START THE DATA

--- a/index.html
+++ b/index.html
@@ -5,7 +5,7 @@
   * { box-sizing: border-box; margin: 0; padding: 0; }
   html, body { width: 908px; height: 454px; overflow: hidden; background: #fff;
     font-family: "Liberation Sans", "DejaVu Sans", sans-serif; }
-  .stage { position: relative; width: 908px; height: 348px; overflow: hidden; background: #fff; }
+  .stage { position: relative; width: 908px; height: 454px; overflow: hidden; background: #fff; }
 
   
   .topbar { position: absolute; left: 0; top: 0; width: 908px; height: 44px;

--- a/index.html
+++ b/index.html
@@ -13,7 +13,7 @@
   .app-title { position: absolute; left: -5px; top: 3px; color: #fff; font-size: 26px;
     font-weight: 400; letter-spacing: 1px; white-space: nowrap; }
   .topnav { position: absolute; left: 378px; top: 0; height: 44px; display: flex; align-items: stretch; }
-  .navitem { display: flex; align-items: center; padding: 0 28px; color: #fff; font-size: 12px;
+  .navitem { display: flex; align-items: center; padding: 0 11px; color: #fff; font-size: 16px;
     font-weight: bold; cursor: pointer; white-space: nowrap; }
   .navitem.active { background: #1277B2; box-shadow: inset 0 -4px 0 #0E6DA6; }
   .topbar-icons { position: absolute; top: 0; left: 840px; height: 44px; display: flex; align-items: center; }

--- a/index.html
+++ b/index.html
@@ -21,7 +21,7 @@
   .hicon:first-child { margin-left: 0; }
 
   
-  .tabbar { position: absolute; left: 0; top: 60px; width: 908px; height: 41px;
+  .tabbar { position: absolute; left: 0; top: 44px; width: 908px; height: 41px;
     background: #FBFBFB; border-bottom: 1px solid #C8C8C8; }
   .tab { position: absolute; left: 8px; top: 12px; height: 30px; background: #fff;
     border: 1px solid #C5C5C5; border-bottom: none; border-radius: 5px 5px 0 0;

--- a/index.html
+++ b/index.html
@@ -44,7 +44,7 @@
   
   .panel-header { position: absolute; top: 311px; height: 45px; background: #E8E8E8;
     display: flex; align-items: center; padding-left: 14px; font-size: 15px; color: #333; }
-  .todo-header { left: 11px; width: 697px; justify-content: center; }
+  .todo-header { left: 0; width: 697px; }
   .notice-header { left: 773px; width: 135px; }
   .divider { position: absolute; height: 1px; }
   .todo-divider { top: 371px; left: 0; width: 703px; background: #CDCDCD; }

END THE DATA

# [EXERCISE BRIEF]
The response must give every line from the material above that holds the string "nowrap".

# [EXERCISE RESULT]
     font-weight: 400; letter-spacing: 1px; white-space: nowrap; }
     font-weight: bold; cursor: pointer; white-space: nowrap; }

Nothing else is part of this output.